Citigroup Inc., the world's largest financial services company, on Friday said it will consolidate its capital markets funding business into two parts, and simplify the company's legal structure.
New York-based Citigroup did not immediately return a call seeking comment on why it is making the changes.
In the funding consolidation, Citigroup Funding Inc., a new unit, will issue commercial paper and medium-term notes, while Citigroup Inc. will continue to issue long-term debt, preferred securities and common stock. This consolidation will begin in the second quarter.
Citigroup said it expects to unconditionally guarantee the outstanding public debt of its Citigroup Global Markets Holdings Inc. unit.
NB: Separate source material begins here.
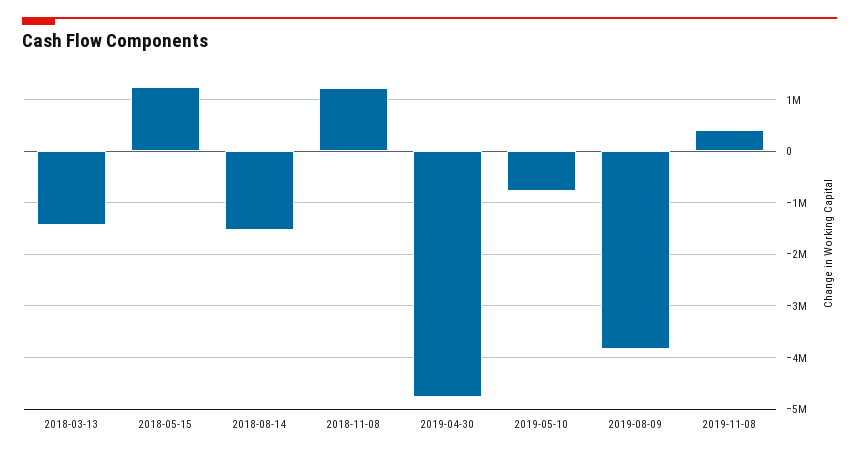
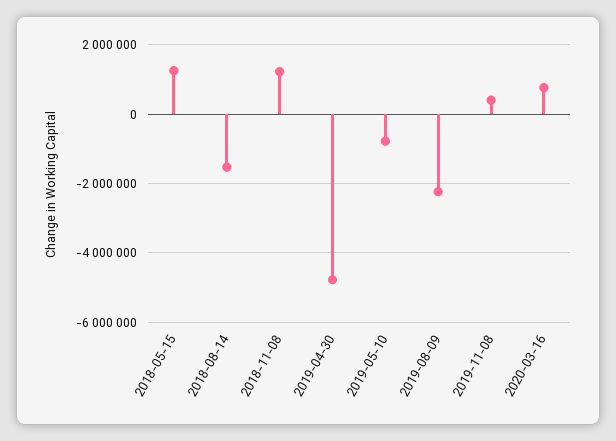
2018-03-13: -1400000 -> none
2019-08-09: -3800000 -> -2200000
2020-03-16: none -> 800000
That entity will stop filing periodic reports with the U.S. Securities and Exchange Commission.
Separately, Citigroup said its Citigroup Holdings Co. and Citicorp intermediate bank holding companies will merge into the parent by the end of the third quarter, pending regulatory approval. Citigroup will assume Citicorp's existing debt and guarantees.
Citigroup is one of the largest U.S. debt issuers.
Last year, it issued $41.9 billion of debt, which was $10.2 billion more than Bank of America Corp., the next largest U.S. bank issuer, offered, according to Lehman Brothers Inc. research. Citigroup has about $65 billion of rated long-term debt, according to Moody's Investors Service.